_Modification records_.
-------------------------

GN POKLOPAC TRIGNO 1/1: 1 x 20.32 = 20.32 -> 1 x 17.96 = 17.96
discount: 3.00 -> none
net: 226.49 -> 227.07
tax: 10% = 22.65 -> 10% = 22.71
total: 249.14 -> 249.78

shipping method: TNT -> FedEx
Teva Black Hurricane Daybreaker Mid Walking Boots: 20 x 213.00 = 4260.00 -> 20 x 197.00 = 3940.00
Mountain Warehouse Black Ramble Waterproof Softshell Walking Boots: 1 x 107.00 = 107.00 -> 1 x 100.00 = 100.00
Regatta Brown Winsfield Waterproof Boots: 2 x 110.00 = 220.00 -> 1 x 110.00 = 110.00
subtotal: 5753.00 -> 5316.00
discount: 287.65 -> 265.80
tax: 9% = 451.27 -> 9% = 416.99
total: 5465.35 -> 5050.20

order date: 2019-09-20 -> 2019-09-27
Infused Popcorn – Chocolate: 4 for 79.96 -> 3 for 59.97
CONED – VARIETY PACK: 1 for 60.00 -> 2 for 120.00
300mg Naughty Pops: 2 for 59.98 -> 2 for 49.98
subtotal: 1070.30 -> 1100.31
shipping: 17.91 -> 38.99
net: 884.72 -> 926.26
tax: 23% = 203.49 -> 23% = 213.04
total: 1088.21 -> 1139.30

-------------------------

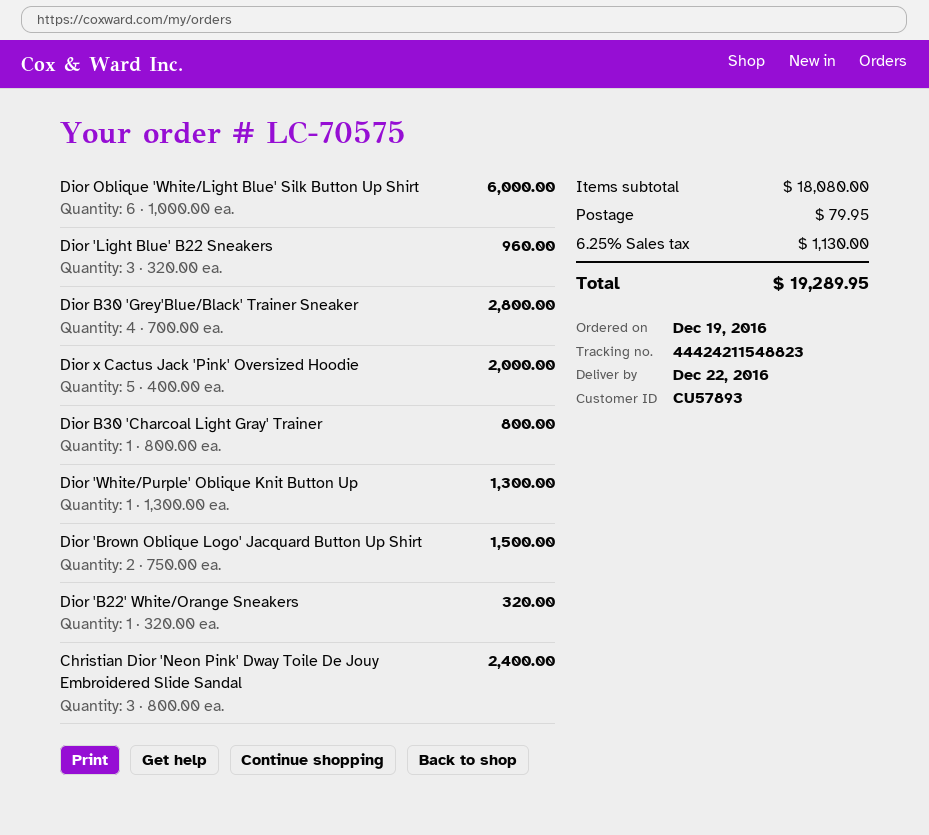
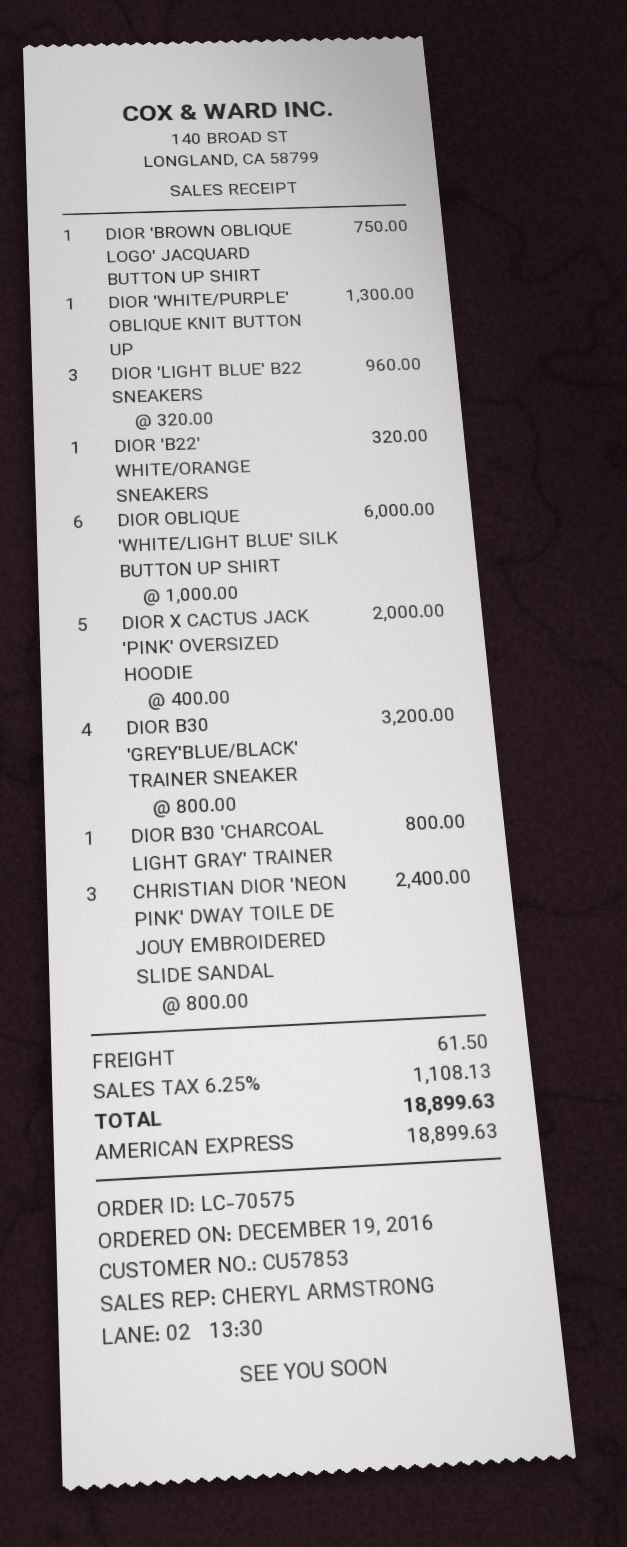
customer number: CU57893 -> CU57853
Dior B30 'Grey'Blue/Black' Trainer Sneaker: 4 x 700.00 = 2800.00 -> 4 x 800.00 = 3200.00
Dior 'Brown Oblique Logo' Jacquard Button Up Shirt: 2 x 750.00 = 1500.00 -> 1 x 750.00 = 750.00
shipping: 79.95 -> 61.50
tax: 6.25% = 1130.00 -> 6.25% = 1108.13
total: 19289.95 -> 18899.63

-------------------------

_Task details_. Could you return exactly the lines above from the line with "discount: 3.00 -> none" to the line with "total: 5465.35 -> 5050.20", both included, and nothing else?

_Result of this exercise_.
discount: 3.00 -> none
net: 226.49 -> 227.07
tax: 10% = 22.65 -> 10% = 22.71
total: 249.14 -> 249.78

shipping method: TNT -> FedEx
Teva Black Hurricane Daybreaker Mid Walking Boots: 20 x 213.00 = 4260.00 -> 20 x 197.00 = 3940.00
Mountain Warehouse Black Ramble Waterproof Softshell Walking Boots: 1 x 107.00 = 107.00 -> 1 x 100.00 = 100.00
Regatta Brown Winsfield Waterproof Boots: 2 x 110.00 = 220.00 -> 1 x 110.00 = 110.00
subtotal: 5753.00 -> 5316.00
discount: 287.65 -> 265.80
tax: 9% = 451.27 -> 9% = 416.99
total: 5465.35 -> 5050.20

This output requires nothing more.